The Obama administration’s rather measly objections to the Russian violations failed to make any tangible difference in Moscow’s calculus. Moscow simply produced its own counteraccusations, arguing that U.S. missile defense systems and armed drones violate the INF Treaty. (They don’t.)
So the question remains: What should the Trump administration do about the Russian violations?
First, the U.S. should continue to develop a comprehensive, layered ballistic missile defense system capable of protecting our homeland and our allies. Continuing to make ourselves vulnerable to Russian blackmail is foolish. U.S. leadership on missile defense will not only mitigate the Russian ballistic missile threat, but it also will contribute to political unity within the alliance.
Second, the U.S. should sanction individuals and organizations involved in the Russian intermediate-range ballistic missile program as well as those who make nuclear threats against U.S. allies. Sanctions are largely symbolic, but this step would let Moscow know that the days of no-cost treaty violations are over. The world’s leading democracy governed by the rule of law must do more than send letters opposing the violations.

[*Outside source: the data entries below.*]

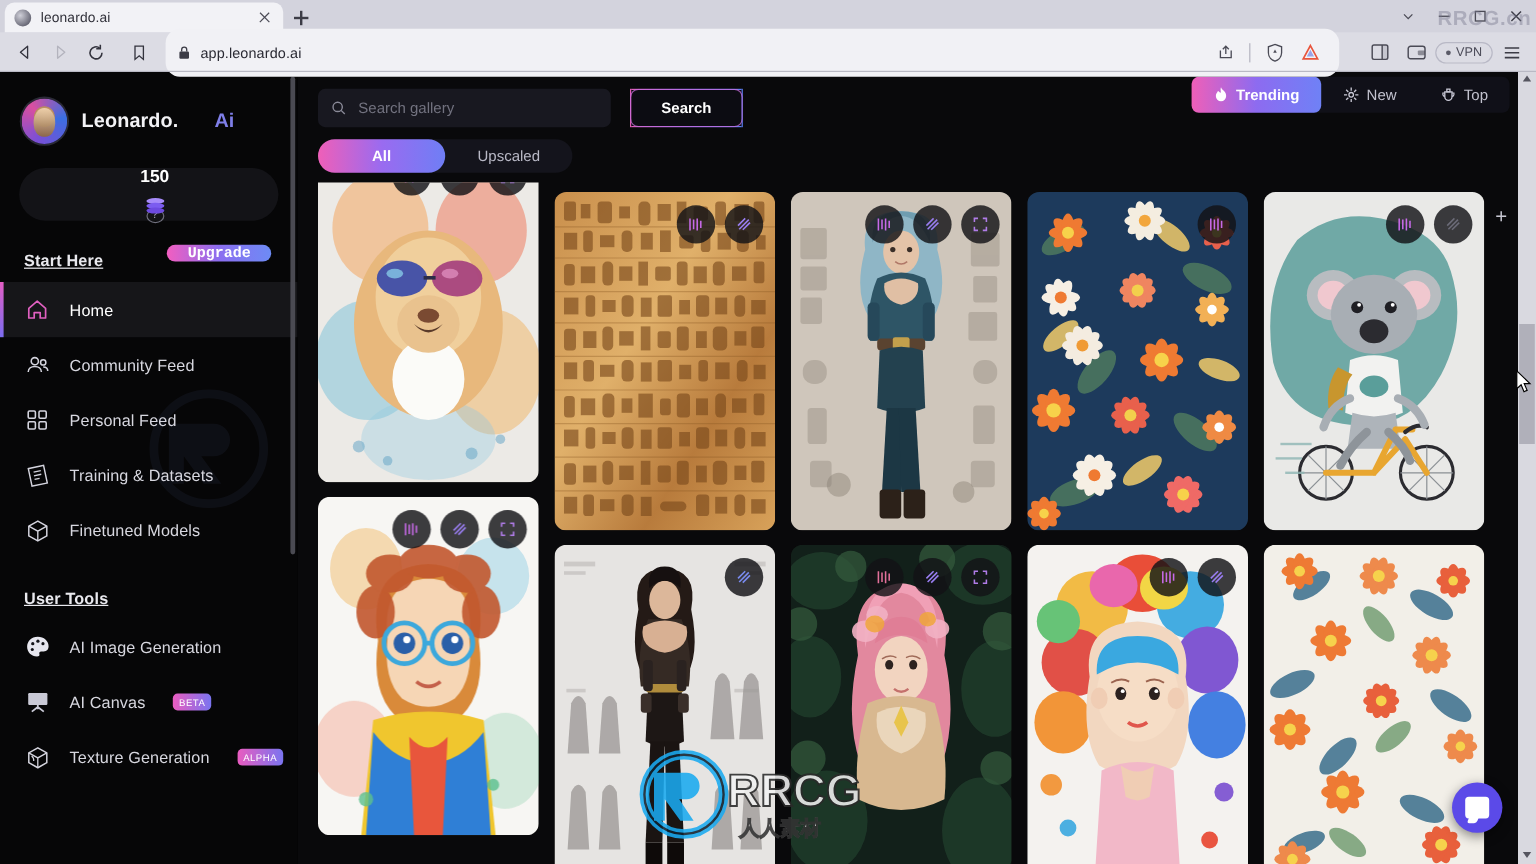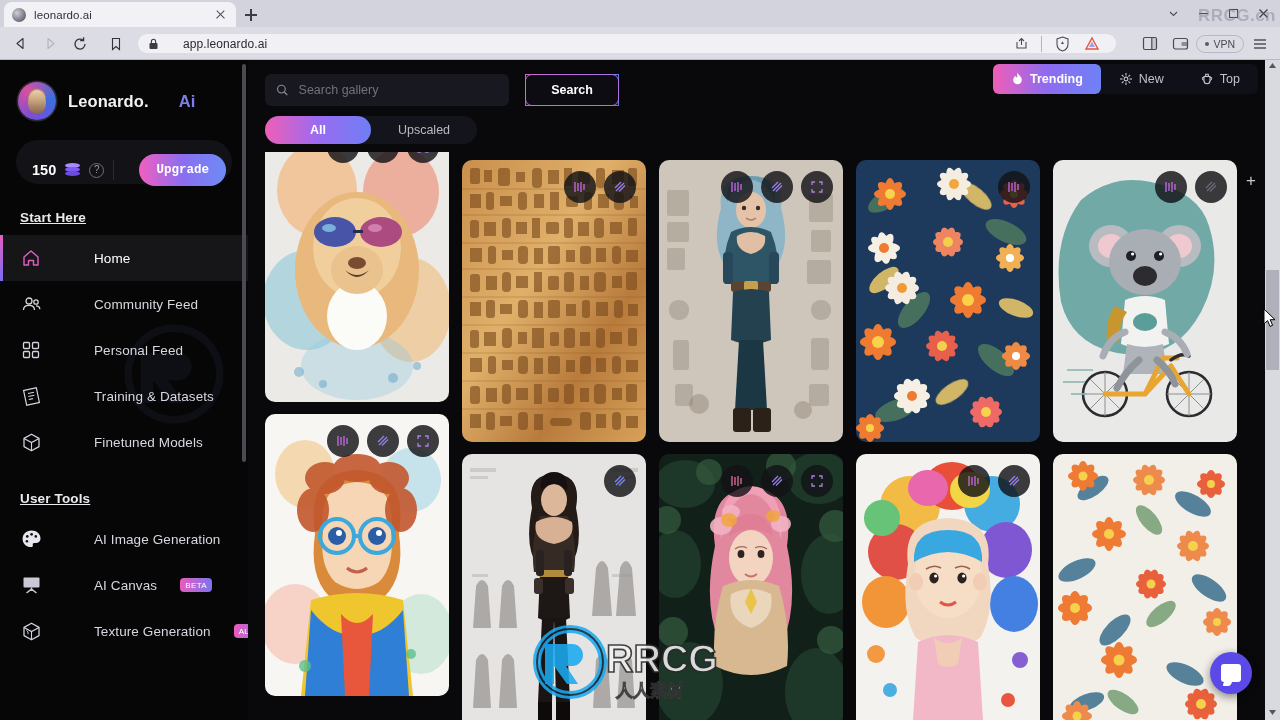--- a/index.html
+++ b/index.html
@@ -40,8 +40,8 @@
   .navbar { position:relative; height:33px; background:#dcdce4; display:flex; align-items:center; padding:0 6px; gap:2px;}
   .nbtn { width:28px; height:26px; display:flex; align-items:center; justify-content:center; border-radius:4px; cursor:pointer; }
   .omnibox {
-    flex:1; height:19px; background:#f1f1f5; border-radius:12px;
-    display:flex; align-items:center; padding:0 10px; gap:24px; margin-left:6px; margin-right:4px;
+    flex:1; height:40px; background:#f1f1f5; border-radius:12px;
+    display:flex; align-items:center; padding:0 10px; gap:8px; margin-left:6px; margin-right:4px;
   }
   .omni-url { font-size:12px; color:#2a2a33; letter-spacing:.1px;}
   .omni-right { display:flex; align-items:center; gap:2px; margin-left:auto;}

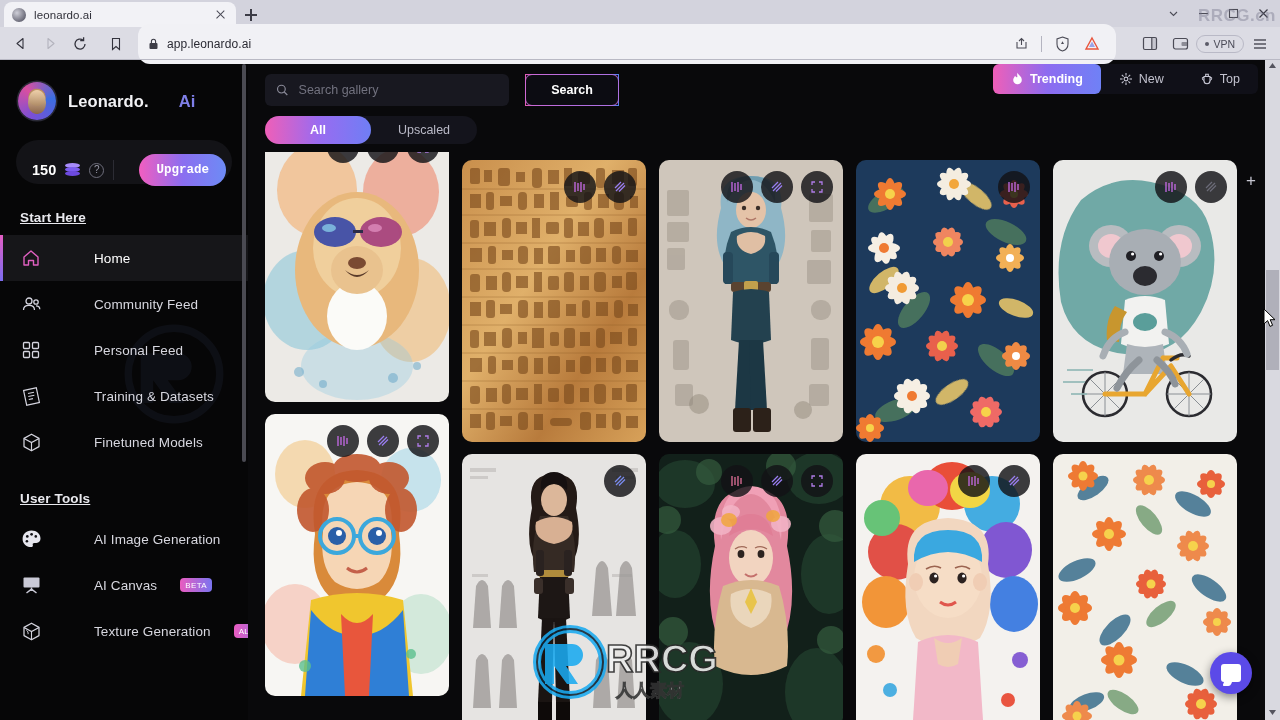--- a/index.html
+++ b/index.html
@@ -73,7 +73,7 @@
 
   .credits {
     margin:20px 16px 0 16px; height:44px; background:#131317; border-radius:22px;
-    display:flex; align-items:center; padding:16px 6px 0 16px; gap:9px;
+    display:flex; align-items:center; padding:0 6px 0 16px; gap:9px;flex-direction:column;
   }
   .credits-num { font-size:14.5px; font-weight:700; color:#fff; }
   .coin { width:15px;height:15px; position:relative; }

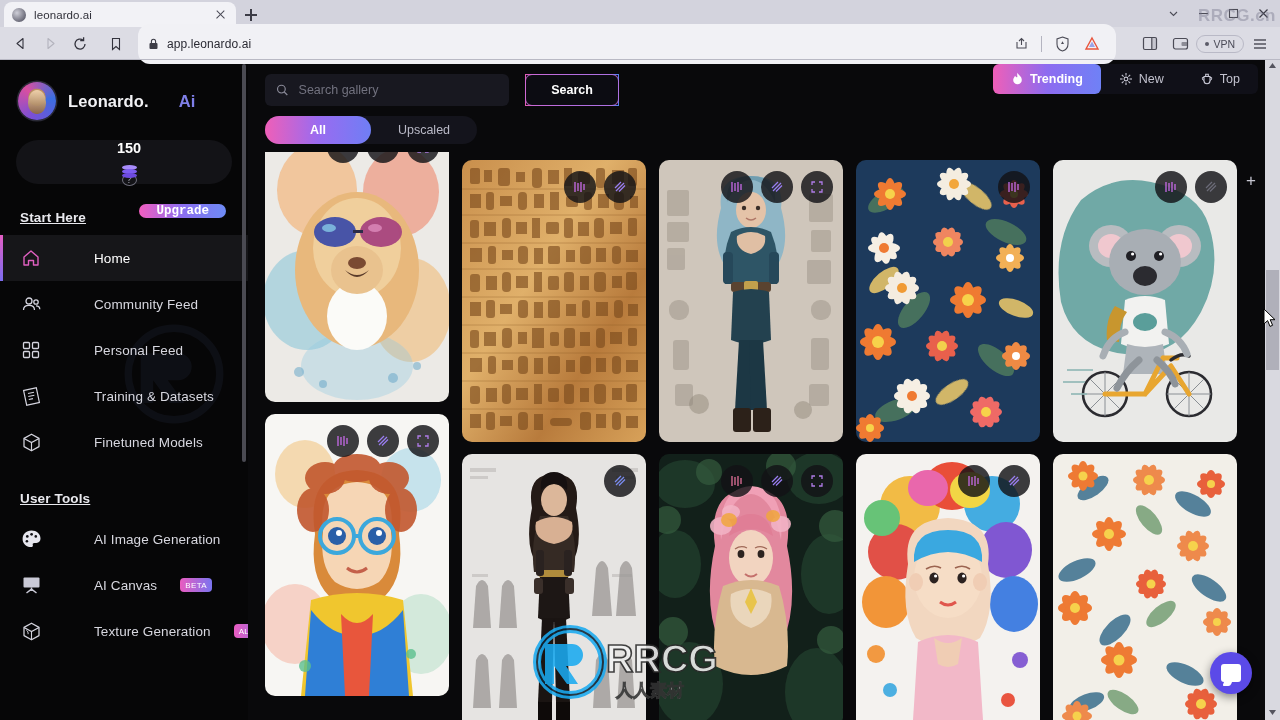--- a/index.html
+++ b/index.html
@@ -94,7 +94,7 @@
   .sb-item.active:before { content:""; position:absolute; left:0; top:0; width:3px; height:46px;
       background:linear-gradient(#e45ec4,#7b6cf0); }
   .sb-ico { width:22px; height:22px; flex:0 0 auto; display:flex; align-items:center; justify-content:center; }
-  .sb-label { font-size:13.5px; color:#d7d7df; letter-spacing:.1px; white-space:nowrap;margin-left:36px;}
+  .sb-label { font-size:13.5px; color:#d7d7df; letter-spacing:.1px; white-space:nowrap;}
   .sb-item.active .sb-label { color:#fff; }
   .tagpill { font-size:8px; font-weight:400; color:#fff; padding:2.5px 5px; border-radius:4px;
      background:linear-gradient(90deg,#e95cc0,#7a74f0); letter-spacing:.4px; margin-left:7px; }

Third, the U.S. should withdraw from the INF Treaty. According to Air Force Gen. Paul Selva, vice chairman of the Joint Chiefs of Staff, Russia does “not intend to return to compliance” with the INF Treaty. The U.S. is the only party that feels constrained by the treaty’s provisions.
This potentially creates a capability gap and a thinking gap within the U.S. government. Experience teaches us that the U.S. will not seriously exploit the potential of capabilities that are restricted by arms control agreements. Sticking with this broken treaty means that we will deprive ourselves of useful knowledge that might come in handy in the future.
The Trump administration should work closely with our allies to counter the inevitable Russian disinformation campaign that will try to pin the blame for the treaty’s demise on Washington. But it is Russia that rendered the treaty void, not only by refusing to come back into compliance with its provisions but also by escalating its violations.
It might be a tough sell across the pond, but good things do not come without effort. The time for the U.S. leadership in Europe is well past.
• Michaela Dodge is a senior policy analyst specializing in missile defense and arms control in the Heritage Foundation’s Center for National Defense.